To implement the BCPE distribution in PyMC, we will need to calculate the log probability density $\log f(y\ |\ \mu, \sigma, \nu, \tau)$. To do so, first we note that the log of the normalizing constant $c$ is

$$\log c = \frac{1}{2} \cdot \left(\log \Gamma(\tau^{-1}) - \tau^{-1} \cdot \log 4 - \log \Gamma(3 \tau^{-1})\right),$$

and implement this calculation as a Python function.

In [20]:
def log_c(τ):
    return 0.5 * (
        pt.special.gammaln(τ**-1) - τ**-1 * np.log(4) - pt.special.gammaln(3 * τ**-1)
    )

Next we implement the transformation of $y$ into $z$ as a Python function.

In [21]:
def z(y, μ, σ, ν):
    # ν_ avoids dividing by zero in the third argument to switch when ν is zero
    # it is necessary because both alternatives are evaluated regardless of the
    # value of ν
    ν_ = pt.switch(pt.eq(ν, 0), 1, ν)

    return pt.switch(
        pt.eq(ν, 0), 1 / σ * (pt.log(y) - pt.log(μ)), 1 / (σ * ν_) * ((y / μ) ** ν - 1)
    )

Next we calculate the log density of $z$,

$$\log f(z\ |\ \tau) = \log \tau - \log c - (1 + \tau^{-1}) \cdot \log 2 - \log \Gamma(\tau^{-1}) - \frac{1}{2} \cdot \left(\frac{|z|}{c}\right)^{\tau},$$

and implement it as a Python function.

In [22]:
def log_fz(y, μ, σ, ν, τ):
    log_c_ = log_c(τ)
    z_ = z(y, μ, σ, ν)

    return (
        pt.log(τ)
        - log_c_
        - (1 + τ**-1) * np.log(2)
        - pt.special.gammaln(τ**-1)
        - 0.5 * (pt.abs(z_) / pt.exp(log_c_)) ** τ
    )

Finally we calculate the log probability density of $y$,

$$\log f(y\ |\ \mu, \sigma, \nu, \tau) = (\nu - 1) \cdot \log y - \nu \cdot \log \mu - \log \sigma + \log f(z\ |\ \tau),$$

and implement it as a Python function.

In [23]:
def bcpe_logp(y, μ, σ, ν, τ):
    return (ν - 1) * pt.log(y) - ν * pt.log(μ) - pt.log(σ) + log_fz(y, μ, σ, ν, τ)


def bcpe_density(y, μ, σ, ν, τ):
    return pt.exp(bcpe_logp(y, μ, σ, ν, τ)).eval()

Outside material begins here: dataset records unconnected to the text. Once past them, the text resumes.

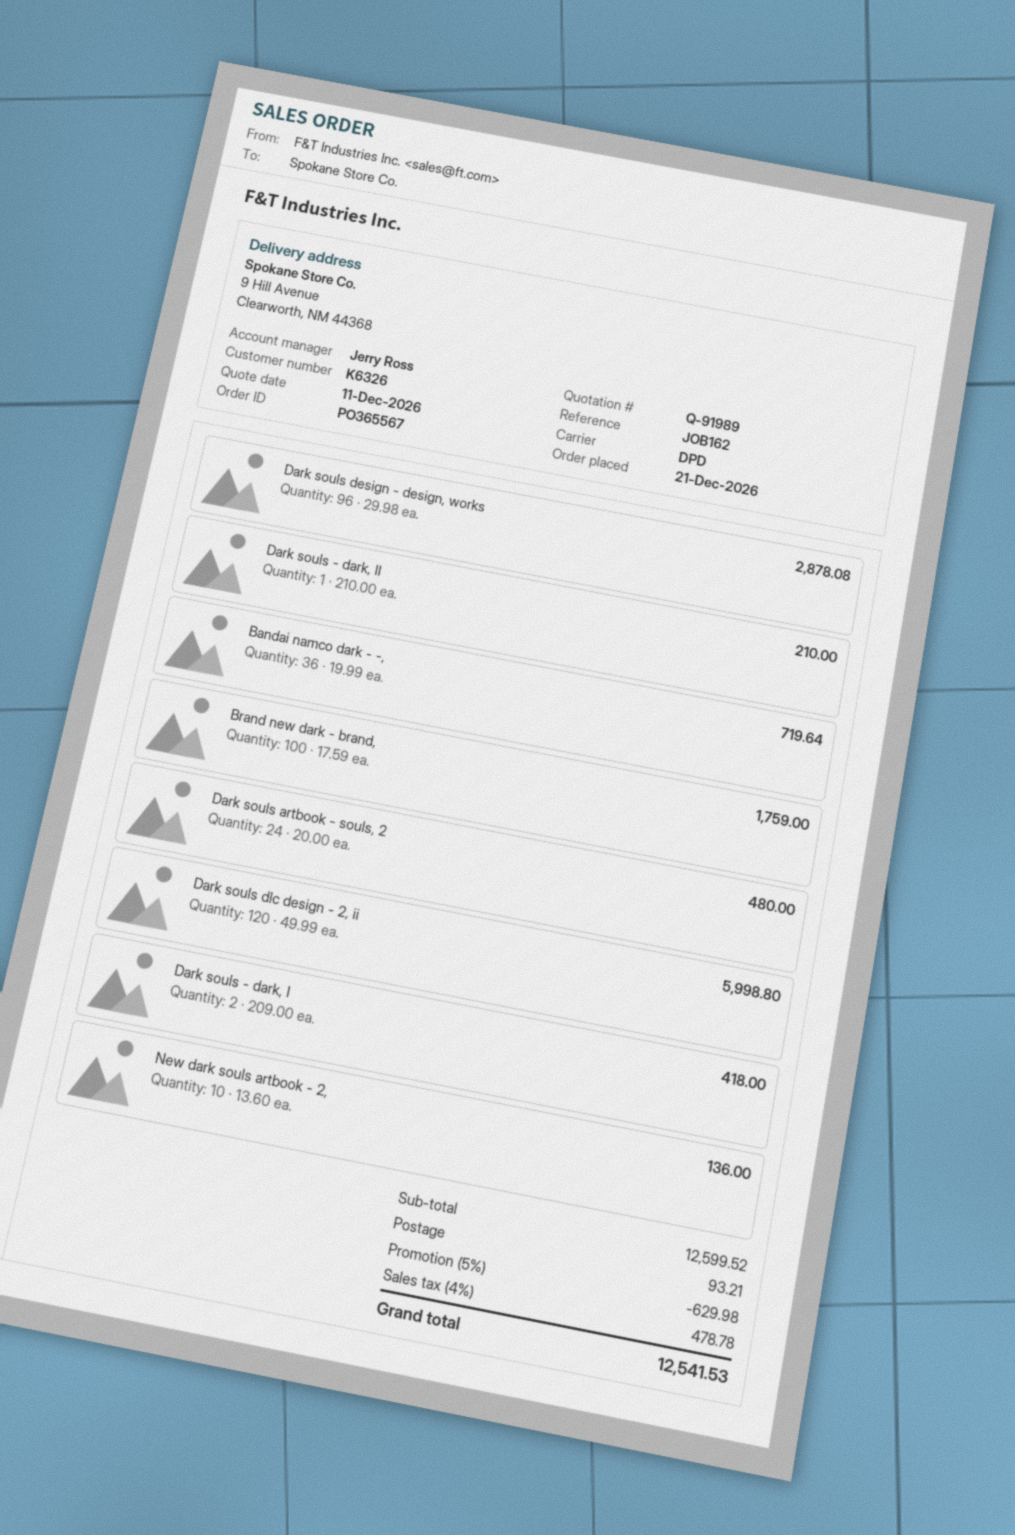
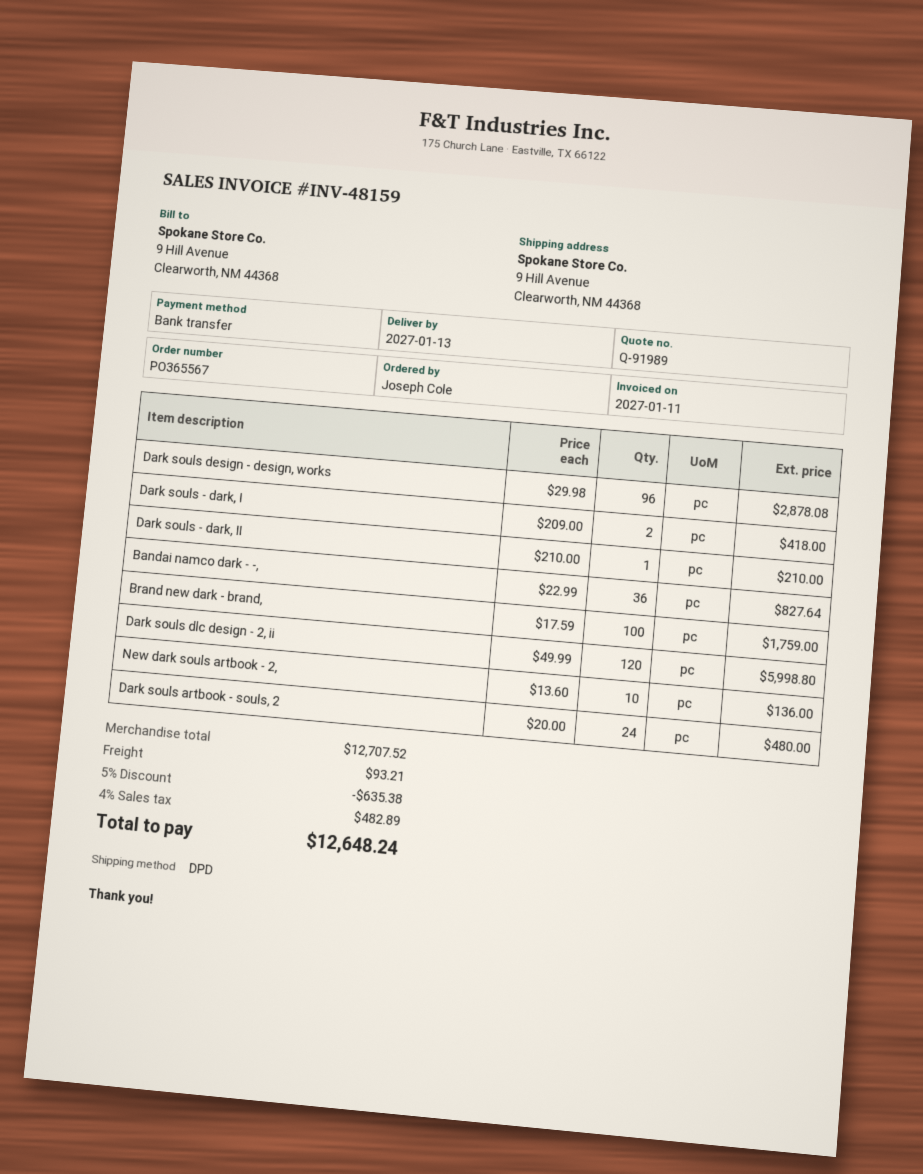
Bandai namco dark - -,: 36 x 19.99 = 719.64 -> 36 x 22.99 = 827.64
subtotal: 12599.52 -> 12707.52
discount: 5% = 629.98 -> 5% = 635.38
tax: 4% = 478.78 -> 4% = 482.89
total: 12541.53 -> 12648.24

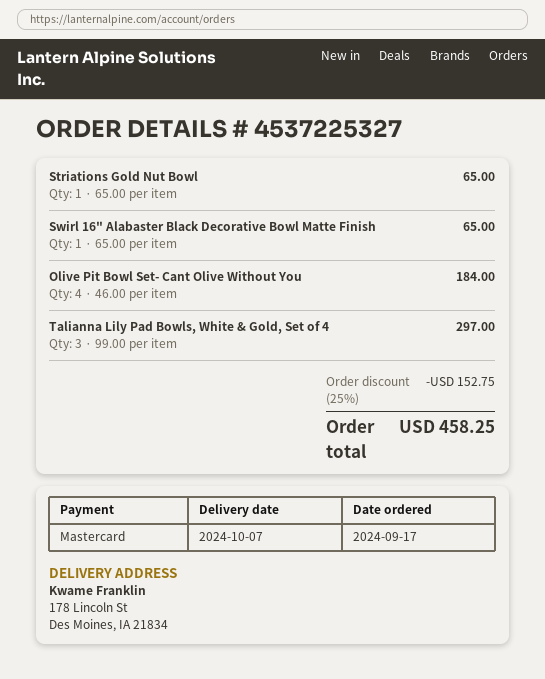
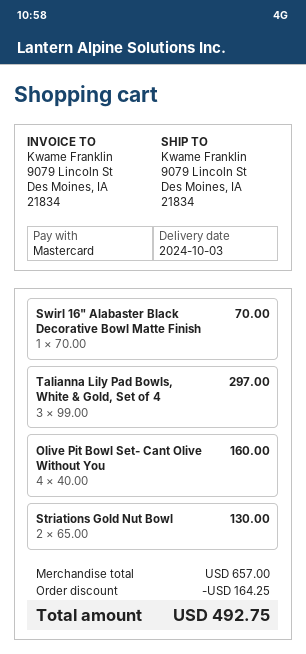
delivery date: 2024-10-07 -> 2024-10-03
ship to: 178 Lincoln St, Des Moines, IA 21834 -> 9079 Lincoln St, Des Moines, IA 21834
Striations Gold Nut Bowl: 1 x 65.00 = 65.00 -> 2 x 65.00 = 130.00
Swirl 16" Alabaster Black Decorative Bowl Matte Finish: 1 x 65.00 = 65.00 -> 1 x 70.00 = 70.00
Olive Pit Bowl Set- Cant Olive Without You: 4 x 46.00 = 184.00 -> 4 x 40.00 = 160.00
discount: 152.75 -> 164.25
total: 458.25 -> 492.75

Following the original post, we now set $\mu = 10$ and $\sigma = 10^{-1}$ and visualize the BCPE probability density function for combinations of $\nu \in \{-9, -3, 0, 3, 0\}$ and $\tau \in \{1, 2, 4, 16\}$.

In [24]:
PLOT_NU = np.array([-9, -3, 0, 3, 9], dtype=np.float64)
PLOT_TAU = np.array([1, 2, 4, 16], dtype=np.float64)
In [25]:
y = np.linspace(6, 14, 100)
In [26]:
grid_y, grid_ν, grid_τ = np.meshgrid(y, PLOT_NU, PLOT_TAU, indexing="ij")

grid_fy = bcpe_density(grid_y, 10, 0.1, grid_ν, grid_τ)
In [27]:
grid_df = pl.DataFrame(
    {
        "ν": grid_ν.ravel(),
        "τ": grid_τ.ravel(),
        "y": grid_y.ravel(),
        "density": grid_fy.ravel(),
    }
)
In [28]:
grid = sns.FacetGrid(grid_df, col="ν", row="τ", margin_titles=True)
grid.map(plt.plot, "y", "density")
grid.set_titles(
    row_template="$\\tau = {row_name:.0f}$", col_template="$\\nu = {col_name:.0f}$"
)

for (ax, *_) in grid.axes:
    ax.set_yticks([])
No description has been provided for this image

We see that these distributions are quite flexible and result in a wide variety of shapes.

Modeling

We now proceed to construct a model of weight as a BCPE distribution in PyMC and perform inference.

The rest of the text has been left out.